**WHAT THIS TASK INVOLVES**
The response must be made up of the lines in the entries below that contain "sharing".

**SOURCE RECORDS**

▶

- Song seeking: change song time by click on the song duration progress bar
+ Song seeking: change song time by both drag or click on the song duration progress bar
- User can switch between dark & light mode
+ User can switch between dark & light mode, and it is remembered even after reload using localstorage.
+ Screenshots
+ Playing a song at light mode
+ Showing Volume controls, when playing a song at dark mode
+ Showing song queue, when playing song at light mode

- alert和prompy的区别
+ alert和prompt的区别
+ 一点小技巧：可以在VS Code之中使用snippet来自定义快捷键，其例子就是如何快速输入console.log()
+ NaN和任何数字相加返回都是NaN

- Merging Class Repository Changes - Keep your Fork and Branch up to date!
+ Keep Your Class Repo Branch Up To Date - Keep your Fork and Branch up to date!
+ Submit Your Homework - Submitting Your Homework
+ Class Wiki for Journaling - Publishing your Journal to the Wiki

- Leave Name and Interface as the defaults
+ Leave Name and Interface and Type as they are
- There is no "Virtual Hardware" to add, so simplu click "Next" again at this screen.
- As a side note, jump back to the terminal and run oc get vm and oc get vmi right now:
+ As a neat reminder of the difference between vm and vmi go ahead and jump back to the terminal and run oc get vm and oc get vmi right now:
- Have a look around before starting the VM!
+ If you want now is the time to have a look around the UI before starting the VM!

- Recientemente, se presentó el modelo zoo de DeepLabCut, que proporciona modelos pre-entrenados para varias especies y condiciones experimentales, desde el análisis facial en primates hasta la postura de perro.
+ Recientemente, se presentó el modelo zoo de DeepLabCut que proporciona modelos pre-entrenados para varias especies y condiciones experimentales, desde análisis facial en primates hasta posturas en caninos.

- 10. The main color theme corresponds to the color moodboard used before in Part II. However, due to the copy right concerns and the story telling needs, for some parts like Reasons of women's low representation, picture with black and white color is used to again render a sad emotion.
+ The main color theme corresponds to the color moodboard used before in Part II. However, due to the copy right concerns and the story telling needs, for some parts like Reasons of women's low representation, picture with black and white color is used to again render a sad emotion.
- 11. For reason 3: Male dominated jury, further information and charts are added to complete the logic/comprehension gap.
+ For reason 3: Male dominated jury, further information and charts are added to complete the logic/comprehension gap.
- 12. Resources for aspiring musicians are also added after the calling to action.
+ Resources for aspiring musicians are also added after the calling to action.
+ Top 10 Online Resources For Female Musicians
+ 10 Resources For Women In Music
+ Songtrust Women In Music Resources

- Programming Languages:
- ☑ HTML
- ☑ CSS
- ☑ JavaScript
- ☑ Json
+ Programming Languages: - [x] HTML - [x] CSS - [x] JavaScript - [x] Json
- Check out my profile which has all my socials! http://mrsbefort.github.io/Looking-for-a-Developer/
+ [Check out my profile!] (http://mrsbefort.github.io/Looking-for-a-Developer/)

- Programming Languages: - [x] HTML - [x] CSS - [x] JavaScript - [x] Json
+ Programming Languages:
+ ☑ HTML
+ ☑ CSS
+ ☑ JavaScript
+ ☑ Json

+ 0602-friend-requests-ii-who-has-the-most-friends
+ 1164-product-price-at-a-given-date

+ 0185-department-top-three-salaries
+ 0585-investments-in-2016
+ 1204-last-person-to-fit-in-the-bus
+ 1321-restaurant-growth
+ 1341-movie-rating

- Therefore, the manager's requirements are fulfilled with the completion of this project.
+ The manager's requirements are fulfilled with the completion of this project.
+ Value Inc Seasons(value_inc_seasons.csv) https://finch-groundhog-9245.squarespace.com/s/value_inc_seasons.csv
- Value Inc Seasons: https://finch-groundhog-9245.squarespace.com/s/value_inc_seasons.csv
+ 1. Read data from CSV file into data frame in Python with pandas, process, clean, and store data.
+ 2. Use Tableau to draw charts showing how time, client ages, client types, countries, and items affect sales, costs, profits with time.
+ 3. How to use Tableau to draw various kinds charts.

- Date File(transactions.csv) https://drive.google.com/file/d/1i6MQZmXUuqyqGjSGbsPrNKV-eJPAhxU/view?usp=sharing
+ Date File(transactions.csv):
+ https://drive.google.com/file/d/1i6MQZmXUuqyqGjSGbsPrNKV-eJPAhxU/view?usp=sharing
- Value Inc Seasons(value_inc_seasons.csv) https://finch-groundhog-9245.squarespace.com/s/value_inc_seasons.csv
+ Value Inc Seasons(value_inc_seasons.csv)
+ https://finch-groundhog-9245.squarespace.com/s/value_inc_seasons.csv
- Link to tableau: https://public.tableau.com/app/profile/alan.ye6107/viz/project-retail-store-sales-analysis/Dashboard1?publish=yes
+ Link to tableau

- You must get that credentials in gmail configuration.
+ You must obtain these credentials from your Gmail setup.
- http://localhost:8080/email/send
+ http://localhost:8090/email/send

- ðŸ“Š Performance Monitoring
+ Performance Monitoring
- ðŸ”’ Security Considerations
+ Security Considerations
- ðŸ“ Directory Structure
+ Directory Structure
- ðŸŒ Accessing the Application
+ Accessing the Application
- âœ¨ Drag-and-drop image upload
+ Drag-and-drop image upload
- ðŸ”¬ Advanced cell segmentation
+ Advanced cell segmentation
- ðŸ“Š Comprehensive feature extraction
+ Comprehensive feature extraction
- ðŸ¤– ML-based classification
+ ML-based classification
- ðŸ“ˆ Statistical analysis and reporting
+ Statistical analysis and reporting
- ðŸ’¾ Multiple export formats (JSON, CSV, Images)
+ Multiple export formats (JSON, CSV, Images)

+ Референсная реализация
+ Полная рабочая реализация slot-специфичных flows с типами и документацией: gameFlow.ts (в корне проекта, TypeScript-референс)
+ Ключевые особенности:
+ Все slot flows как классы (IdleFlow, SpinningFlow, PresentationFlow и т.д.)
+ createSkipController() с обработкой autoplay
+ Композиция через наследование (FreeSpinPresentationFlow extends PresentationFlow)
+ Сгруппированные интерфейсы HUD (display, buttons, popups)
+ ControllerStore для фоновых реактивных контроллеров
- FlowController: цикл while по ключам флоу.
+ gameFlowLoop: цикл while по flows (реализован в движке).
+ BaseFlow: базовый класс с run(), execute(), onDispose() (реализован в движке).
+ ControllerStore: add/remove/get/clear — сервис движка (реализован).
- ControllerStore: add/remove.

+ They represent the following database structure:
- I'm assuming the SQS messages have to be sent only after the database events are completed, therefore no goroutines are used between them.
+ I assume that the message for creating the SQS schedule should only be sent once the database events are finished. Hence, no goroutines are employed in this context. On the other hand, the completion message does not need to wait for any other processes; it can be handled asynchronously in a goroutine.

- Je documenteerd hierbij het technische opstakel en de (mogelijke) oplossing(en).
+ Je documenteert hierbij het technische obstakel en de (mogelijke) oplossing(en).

◀

**RESULT OF THIS EXERCISE**
- Date File(transactions.csv) https://drive.google.com/file/d/1i6MQZmXUuqyqGjSGbsPrNKV-eJPAhxU/view?usp=sharing
+ https://drive.google.com/file/d/1i6MQZmXUuqyqGjSGbsPrNKV-eJPAhxU/view?usp=sharing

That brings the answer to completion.